▸ The task: In the listing below, locate the line containing "2011 Vertex42 LLC</div>" and the line containing "<span>-</span>". Output both of them and every line between, exactly as written, and nothing more.

··· Record extracts

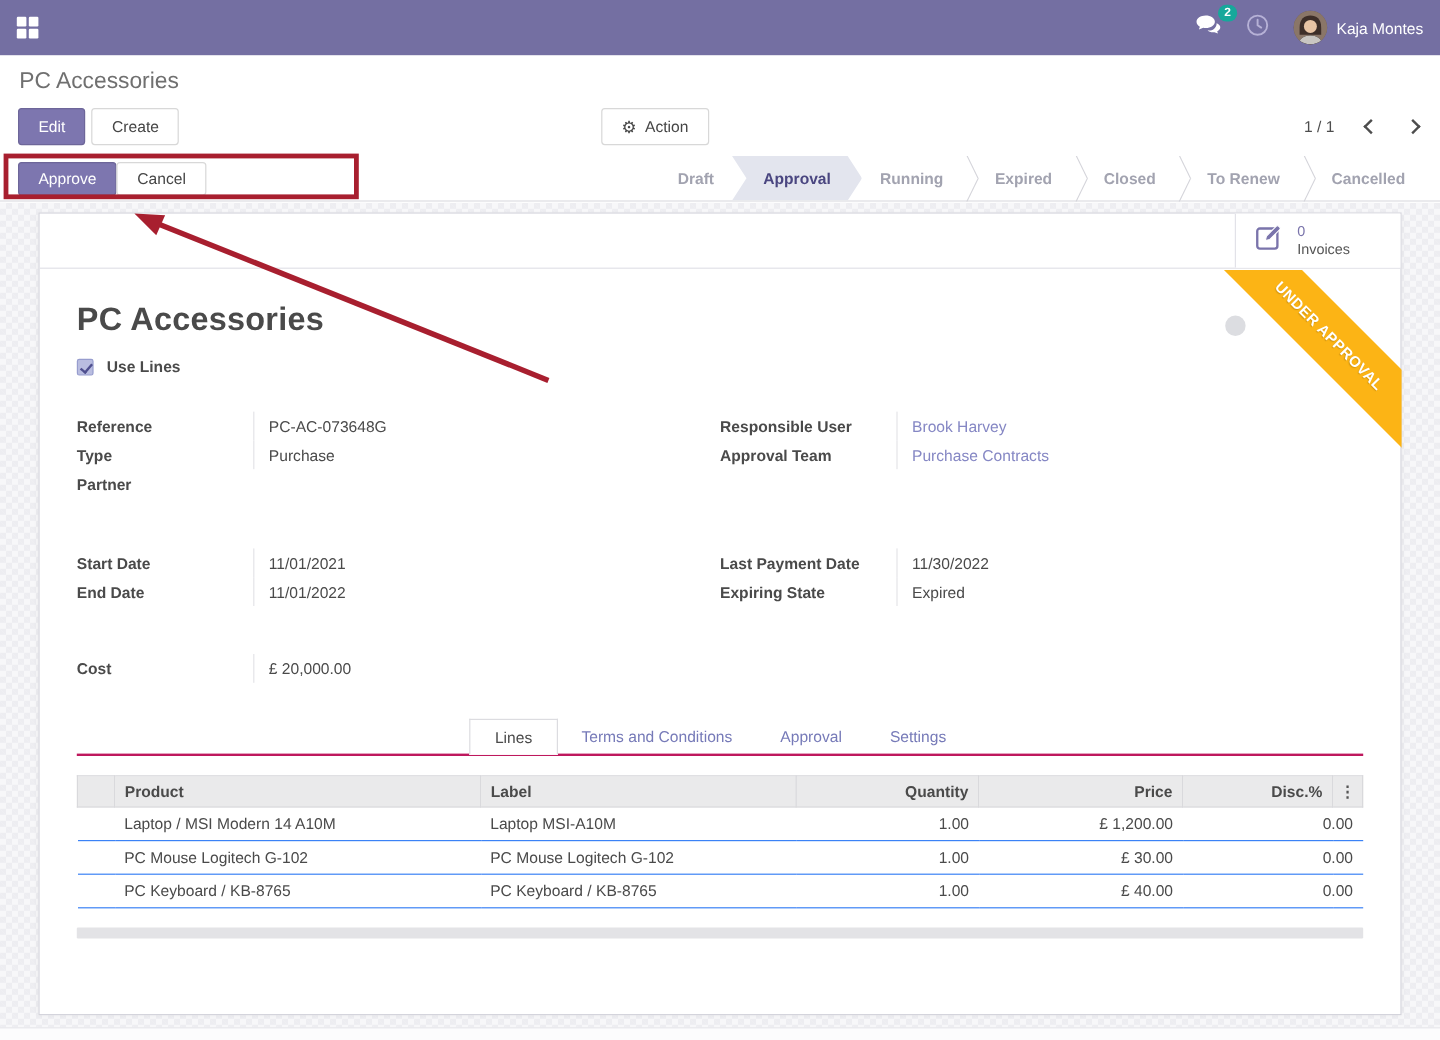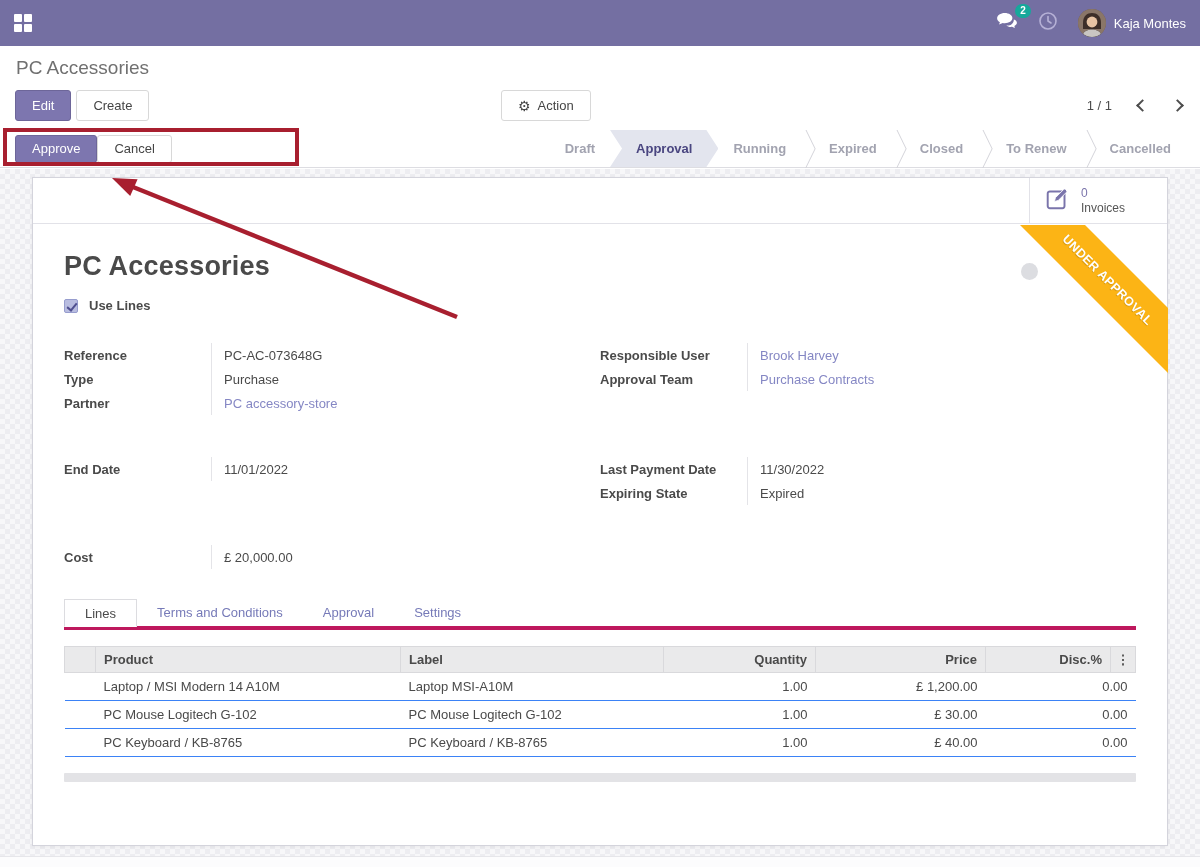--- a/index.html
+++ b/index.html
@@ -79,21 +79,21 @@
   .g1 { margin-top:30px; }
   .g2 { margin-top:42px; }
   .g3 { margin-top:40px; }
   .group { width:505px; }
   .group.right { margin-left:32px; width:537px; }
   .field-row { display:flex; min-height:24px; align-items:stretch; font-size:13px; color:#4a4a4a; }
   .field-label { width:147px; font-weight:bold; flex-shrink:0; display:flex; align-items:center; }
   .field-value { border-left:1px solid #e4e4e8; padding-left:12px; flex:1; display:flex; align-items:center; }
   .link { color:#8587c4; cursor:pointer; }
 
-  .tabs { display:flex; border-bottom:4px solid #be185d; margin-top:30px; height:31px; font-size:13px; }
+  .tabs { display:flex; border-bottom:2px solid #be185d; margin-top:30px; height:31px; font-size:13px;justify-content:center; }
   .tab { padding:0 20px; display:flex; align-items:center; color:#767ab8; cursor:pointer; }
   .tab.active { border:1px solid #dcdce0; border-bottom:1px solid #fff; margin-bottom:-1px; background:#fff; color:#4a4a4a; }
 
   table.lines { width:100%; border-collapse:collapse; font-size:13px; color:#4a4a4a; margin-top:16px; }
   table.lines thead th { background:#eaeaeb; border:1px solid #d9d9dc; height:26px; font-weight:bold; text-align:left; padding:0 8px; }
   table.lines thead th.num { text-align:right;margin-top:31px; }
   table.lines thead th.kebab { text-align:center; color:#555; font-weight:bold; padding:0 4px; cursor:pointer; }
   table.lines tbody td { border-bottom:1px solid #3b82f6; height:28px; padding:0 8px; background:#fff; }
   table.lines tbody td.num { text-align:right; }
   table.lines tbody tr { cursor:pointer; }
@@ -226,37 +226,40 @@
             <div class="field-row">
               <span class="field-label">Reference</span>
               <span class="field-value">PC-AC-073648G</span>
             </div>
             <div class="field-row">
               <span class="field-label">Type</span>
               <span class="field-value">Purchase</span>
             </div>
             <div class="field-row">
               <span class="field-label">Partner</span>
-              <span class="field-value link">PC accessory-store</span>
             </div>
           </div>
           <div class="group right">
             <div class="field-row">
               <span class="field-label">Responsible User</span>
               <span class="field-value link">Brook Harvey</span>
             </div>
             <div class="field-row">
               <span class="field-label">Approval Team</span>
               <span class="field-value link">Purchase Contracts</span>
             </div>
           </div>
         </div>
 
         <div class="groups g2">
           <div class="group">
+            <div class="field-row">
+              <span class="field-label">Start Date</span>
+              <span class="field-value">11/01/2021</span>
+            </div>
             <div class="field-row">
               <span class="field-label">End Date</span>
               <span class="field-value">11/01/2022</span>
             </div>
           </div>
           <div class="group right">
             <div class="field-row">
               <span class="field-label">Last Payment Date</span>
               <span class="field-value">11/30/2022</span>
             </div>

······
··· Record extracts

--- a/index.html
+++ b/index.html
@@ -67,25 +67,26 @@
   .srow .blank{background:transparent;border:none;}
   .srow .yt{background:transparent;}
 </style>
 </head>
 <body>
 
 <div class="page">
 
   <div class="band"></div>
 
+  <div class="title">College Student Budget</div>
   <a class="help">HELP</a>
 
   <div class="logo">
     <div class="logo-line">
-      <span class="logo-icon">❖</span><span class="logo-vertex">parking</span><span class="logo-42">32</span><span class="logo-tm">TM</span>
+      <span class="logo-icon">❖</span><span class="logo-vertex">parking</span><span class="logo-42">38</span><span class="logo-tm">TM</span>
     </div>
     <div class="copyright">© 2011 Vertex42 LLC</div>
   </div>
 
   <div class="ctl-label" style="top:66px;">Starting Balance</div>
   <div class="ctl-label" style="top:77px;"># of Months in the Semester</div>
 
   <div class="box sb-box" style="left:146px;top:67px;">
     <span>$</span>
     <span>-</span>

······

▸ Solved exercise:
     <div class="copyright">© 2011 Vertex42 LLC</div>
   </div>
 
   <div class="ctl-label" style="top:66px;">Starting Balance</div>
   <div class="ctl-label" style="top:77px;"># of Months in the Semester</div>
 
   <div class="box sb-box" style="left:146px;top:67px;">
     <span>$</span>
     <span>-</span>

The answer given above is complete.